No addtional load was applied,plasic wheel on one end bare shaft on other end ,the variac was adjusted to make the motor run slow but stable,since in a lot of experiments that Thane has done the motor is run at a low speed by adjusting the variac,motor speed was not effected by a strong magnet near the bare shaft  i used a ceramic magnet.I use the laminated part of a  refrigerator fan motor  with the moving part removed pluged into the 120ac voltage, i also put the open part where the ac field is strongest directly on the shaft no effect
now the motor speed tends to drift ,not accelerate, but i made the rpm as stable as possible no effect.The ryobi motor is very shielded as far as construction goes.My conclusion is no magnetic field or ac magnetic field effects this motor at the bare shaft so at two feet away forget it as in videos 1,2. Now to the non believers because a ac magnetic field  or static magnetic field has no effect on the ryobi motor this does not mean Thanes device doesn't work only that what gets to the motor isn't a magnetic field.

I think you need a load, but since it was running slow then you had load however tiny, so yes you bust pretty effectively that any claim that a normal magnetic field causes the effect.

I think we can see why Thane had to go to such lengths to get his motor to speed up slightly in the test where it actually did respond to a magnet when the effect with the generator is so powerful and robust.

So I am going to stop saying 'back-emf' and say aether/whatever instead when referring to what must be moving from (likely) gen to motor.
?To forgive is to set a prisoner free and then discover that the prisoner was you.?  Lewis Smedes

polarbreeze

Quote from: OilBarren on March 07, 2008, 10:37:20 PM
Polar:
"The energy stored in the rotor is NOT "free" - it is supplied by the motor, which in turn is supplied by the electrical power input. In addition, for some of the experiments, the power to help the rotor get up to speed is supplied by Thane's hand".

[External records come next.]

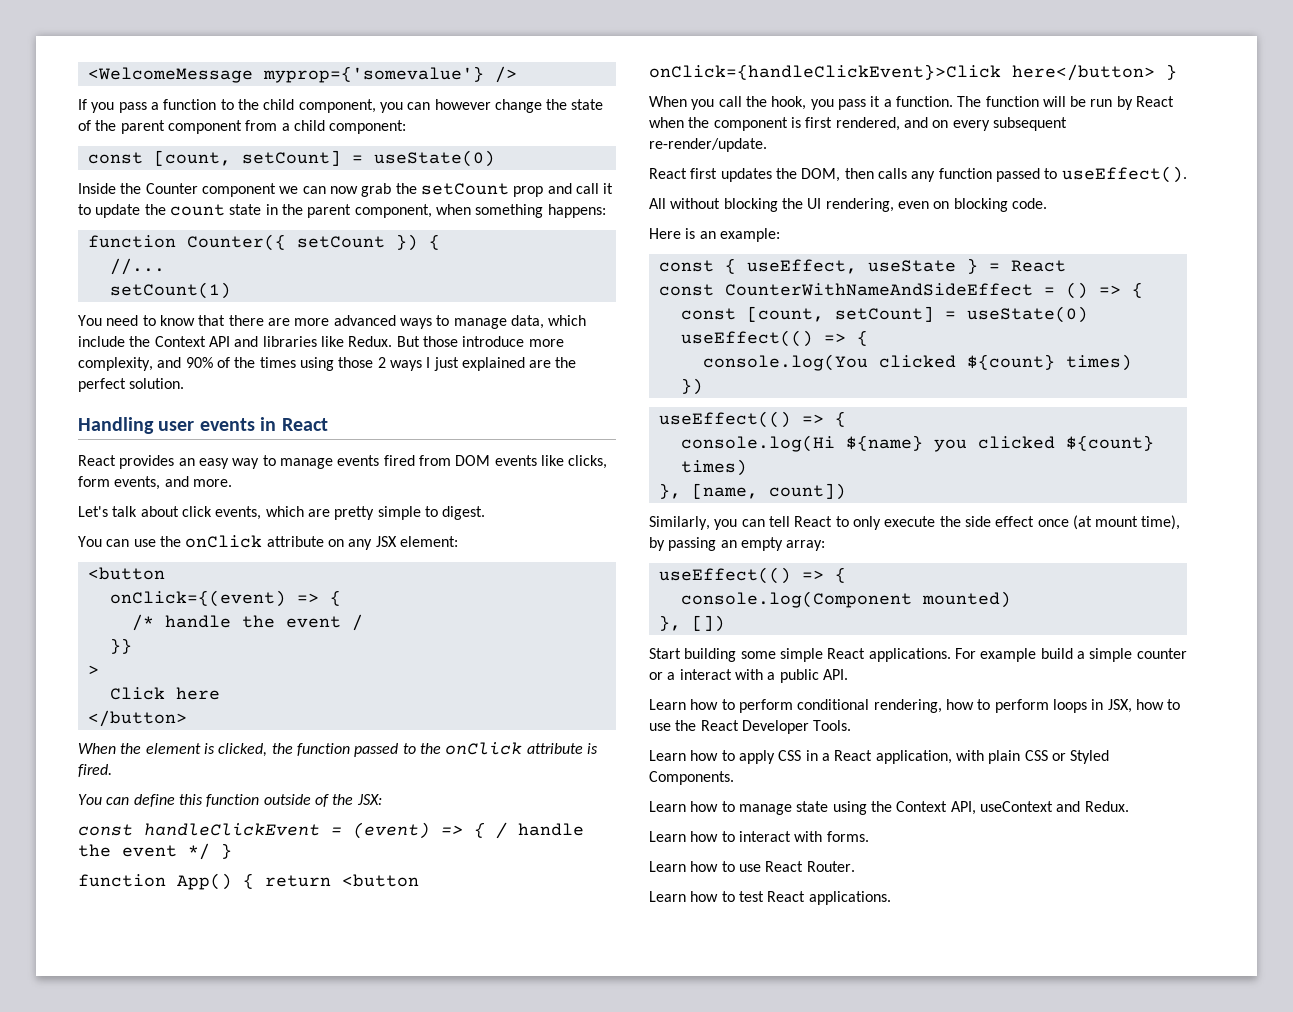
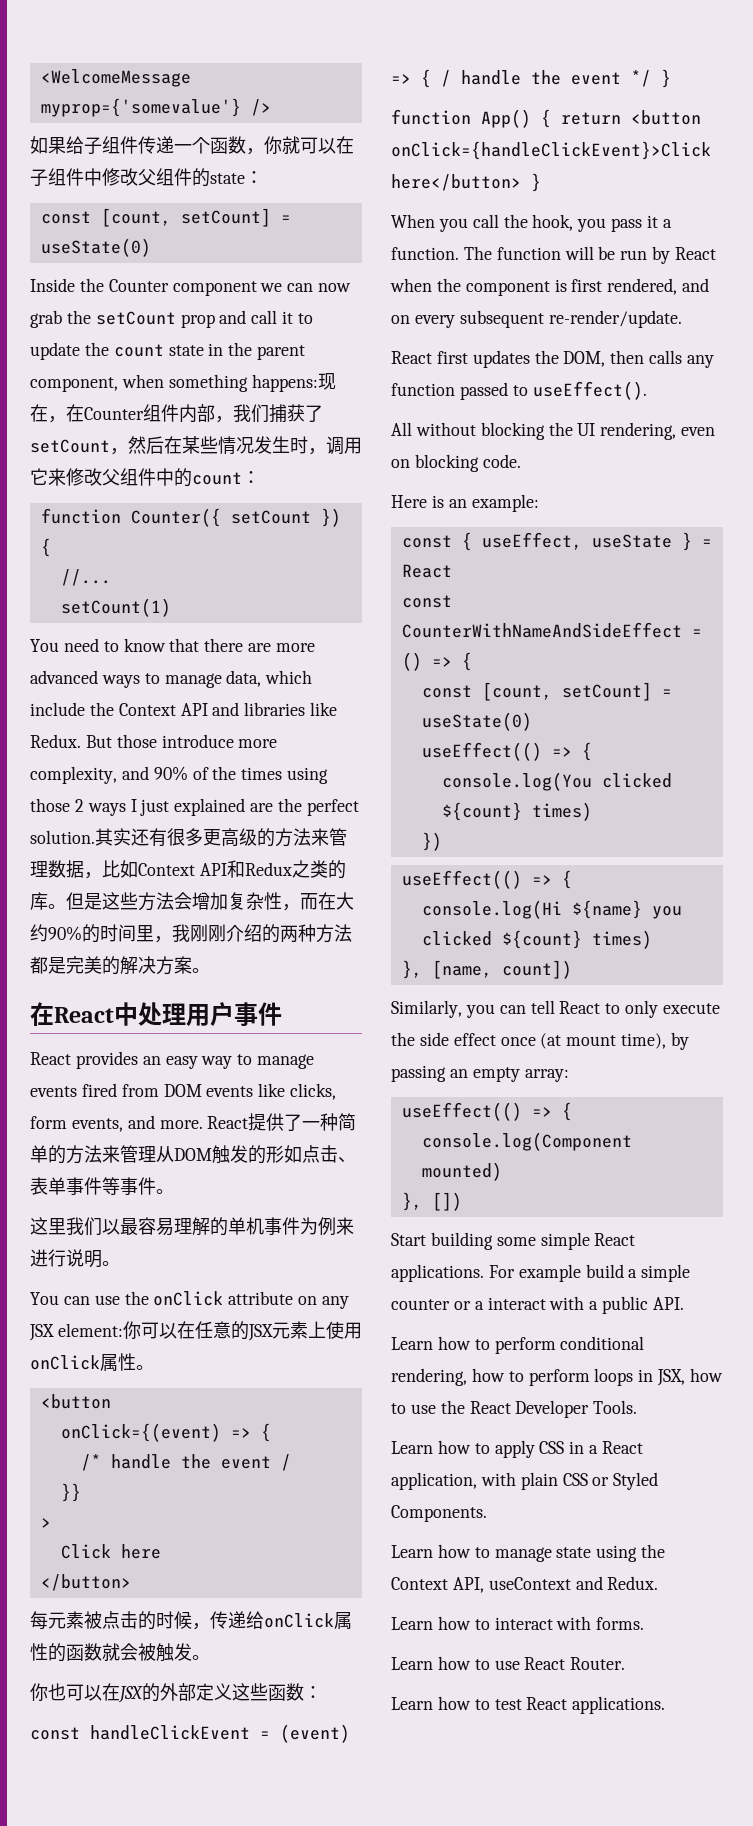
- If you pass a function to the child component, you can however change the state of the parent component from a child component:
+ 如果给子组件传递一个函数，你就可以在子组件中修改父组件的state：
- Inside the Counter component we can now grab the setCount prop and call it to update the count state in the parent component, when something happens:
+ Inside the Counter component we can now grab the setCount prop and call it to update the count state in the parent component, when something happens:现在，在Counter组件内部，我们捕获了setCount，然后在某些情况发生时，调用它来修改父组件中的count：
- But those introduce more complexity, and 90% of the times using those 2 ways I just explained are the perfect solution.
- Handling user events in React
+ But those introduce more complexity, and 90% of the times using those 2 ways I just explained are the perfect solution.其实还有很多更高级的方法来管理数据，比如Context API和Redux之类的库。但是这些方法会增加复杂性，而在大约90%的时间里，我刚刚介绍的两种方法都是完美的解决方案。
+ 在React中处理用户事件
- React provides an easy way to manage events fired from DOM events like clicks, form events, and more.
- Let's talk about click events, which are pretty simple to digest.
+ React provides an easy way to manage events fired from DOM events like clicks, form events, and more. React提供了一种简单的方法来管理从DOM触发的形如点击、表单事件等事件。
+ 这里我们以最容易理解的单机事件为例来进行说明。
- You can use the onClick attribute on any JSX element:
+ You can use the onClick attribute on any JSX element:你可以在任意的JSX元素上使用onClick属性。
- When the element is clicked, the function passed to the onClick attribute is fired.
- You can define this function outside of the JSX:
+ 每元素被点击的时候，传递给onClick属性的函数就会被触发。
+ 你也可以在JSX的外部定义这些函数：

OK - NOW I'VE HEARD EVERYTHING!

Thanks for setting me straight.
Thane

No problem, Thane, it's often good to have another pair of eyes looking at the results because it's easy to miss something. The key point that I think you need to work with is that the energy stored in the rotor does not change in the steady state so it's irrelevant how it got there. The fact that you had to get it up to speed by boosting it with your hand, as shown in the video, may appear to some to be "cheating" but it isn't a problem at all because the start-up phase isn't relevant: what's important is the steady-state. The proof of this effect can only be established by making measurements at steady-state, measuring the power in vs the power out and comparing them under different conditions.

polarbreeze

I've looked at this from a theoretical viewpoint and I've come up with a hypothesis which maybe someone could test with a real motor/generator setup. I am assuming that the motor that's being used is a synchronous AC motor. The hypothesis is as follows:

A synchronous motor runs at a fixed rpm which depends on the frequency of the AC supply (and is more or less independent of load). If that frequency is changed, the motor speed will change accordingly to re-establish synchronism. Attaching the "generator" device to the shaft sets up an alternating magnetic field in the shaft of the motor, at a frequency which is a multiple of the speed of the motor (because there are multiple magnets/coils on the generator). This perturbs the alternating field in the motor, delivering an effect equivalent to using a higher frequency AC supply. In an attempt to re-establish synchronism, the motor speeds up.

There are several ways that immediately come to mind in which this hypothesis could be tested on the setups that are already in place. Comments?